Ettolba : la liquidation du groupe étendue à la famille dirigeante
Le groupe Ettolba est en faillite quasi-totale, et elle n’épargne pas ses dirigeants. Plusieurs administrateurs de ce groupe familial viennent de subir un jugement de liquidation visant leurs patrimoines personnels. C’est la conséquence de « fautes de gestion » en lien avec Ettolba Lil Iamar, bras immobilier d’un ensemble d’entreprises autrefois très actif dans le centre du Maroc.
La sanction date du 5 décembre 2025. Elle vise cinq membres de la famille Ettolba, dont Youssef et Meryem Ettolba, respectivement président et directrice générale. La procédure marque un basculement : le contentieux ne se limite plus aux sociétés, il atteint désormais les personnes physiques.

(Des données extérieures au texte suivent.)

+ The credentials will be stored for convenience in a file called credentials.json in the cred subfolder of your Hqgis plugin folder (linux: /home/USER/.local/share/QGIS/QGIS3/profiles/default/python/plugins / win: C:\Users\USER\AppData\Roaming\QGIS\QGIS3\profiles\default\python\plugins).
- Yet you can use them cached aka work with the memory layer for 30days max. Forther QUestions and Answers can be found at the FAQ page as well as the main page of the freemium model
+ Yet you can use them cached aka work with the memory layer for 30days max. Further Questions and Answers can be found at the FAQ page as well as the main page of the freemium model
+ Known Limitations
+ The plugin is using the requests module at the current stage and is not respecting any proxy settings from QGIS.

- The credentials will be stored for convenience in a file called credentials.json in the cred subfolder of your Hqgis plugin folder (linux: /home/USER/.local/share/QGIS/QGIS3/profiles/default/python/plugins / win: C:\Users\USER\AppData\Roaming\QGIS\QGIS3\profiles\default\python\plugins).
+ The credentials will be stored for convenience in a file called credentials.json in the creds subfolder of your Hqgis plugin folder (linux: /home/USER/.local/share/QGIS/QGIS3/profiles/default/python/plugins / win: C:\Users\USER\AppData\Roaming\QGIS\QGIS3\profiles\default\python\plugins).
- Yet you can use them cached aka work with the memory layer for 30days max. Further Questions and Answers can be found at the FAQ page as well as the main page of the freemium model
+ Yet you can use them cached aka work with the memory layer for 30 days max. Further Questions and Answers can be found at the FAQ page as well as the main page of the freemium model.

Ce glissement a démarré un an plus tôt (octobre 2024), avec une première liquidation personnelle visant Abdellah Ettolba, figure centrale du groupe. Dans son cas, la justice avait assorti la sanction d’une déchéance commerciale de cinq ans, lui interdisant de diriger ou gérer toute société pendant la durée d’exécution du jugement.
Plusieurs branches du groupe en liquidation depuis plusieurs années
Ettolba Lil Iamar a été la première entité à entrer en traitement des difficultés, placée en redressement en 2018 avant que son plan ne soit résilié en 2023, ouvrant la voie à sa liquidation.
À partir de là, d’autres filiales ont progressivement basculé : Tolba Verre, puis Bati Alu, toutes deux aujourd’hui en liquidation avec des vérifications de créances en cours ; Ettolmy a connu le même sort après la résiliation de son plan de continuation en 2023.
La Polyvalence industrielle se trouve à son tour engagée dans un processus de liquidation, comme l’attestent les admissions successives de dettes bancaires et sociales rendues récemment.
En marge de ce noyau, une autre filiale — Univers Planchers — avait déjà été placée en redressement dès 2018 par le tribunal de Casablanca. Aucun document retrouvé à ce stade ne fait état d’un passage ultérieur en liquidation.
Dans le cas de Tolba Verre, le syndic a déjà été autorisé à procéder au transfert du site de production – foncier et équipements inclus. L’avis publié en avril 2024 fixe la valeur des actifs mis en vente à 3,64 MDH pour le droit au bail et 35,24 MDH pour le matériel et les installations industrielles.
L’avocate du groupe réclame 32 MDH d’honoraires
Les différentes procédures ouvertes contre les sociétés du groupe Ettolba donnent aujourd’hui un premier aperçu de leur endettement. Plusieurs décisions de vérification de créances ont déjà été rendues, mais elles ne constituent pour l’heure qu’un échantillon partiel du passif global. La CNSS a obtenu l’admission de dettes sociales – notamment 3,03 MDH contre Bati Alu et 1,10 MDH contre Tolba Verre.
Sur le volet bancaire, Bank of Africa a vu reconnaître 10,72 MDH sur La Polyvalence Industrielle, tandis que BMCI (près de 2,98 MDH sur Bati Alu et 1,19 MDH sur Polyvalence), Maroc Leasing (9,63 MDH) et CIH Bank (2,02 MDH) ont obtenu l’admission de créances significatives sur les filiales du groupe.
Un autre document révèle qu’en 2019, le CIH avait déjà lancé une mise en demeure valant saisie immobilière contre Lahcen Ettolba — garant de plusieurs sociétés dont Ettolmy — pour un encours de 29,5 MDH, sur un bien situé à Harhoura.
Outre les administrateurs récemment épinglés, Lahcen Ettolba semble lui aussi faire l’objet d’une liquidation personnelle. Un récent jugement autorise d’ailleurs le syndic à vendre ses biens immobiliers aux enchères. La vente avait été programmée pour le 1ᵉʳ juillet 2025.
Ces montants restent fragmentaires et sont disséminés entre les différentes sociétés. À ce stade, l’endettement global du groupe ne peut encore être établi.
Mais un dossier retient particulièrement l’attention. Me Hayat Zaini, ancienne avocate du groupe, revendique d’importants honoraires pour plusieurs années de représentation, notamment dans les dossiers de difficultés visant le groupe.
L’avocate a ainsi déclaré que deux créances ont été à titre privilégiées : 20,86 MDH contre Bati Alu et 11,38 MDH contre Tolba Verre, soit plus de 32 MDH au total.
Le juge-commissaire a choisi de surseoir à statuer, dans l’attente d’une décision du bâtonnier de Rabat, compétent en matière de fixation d’honoraires.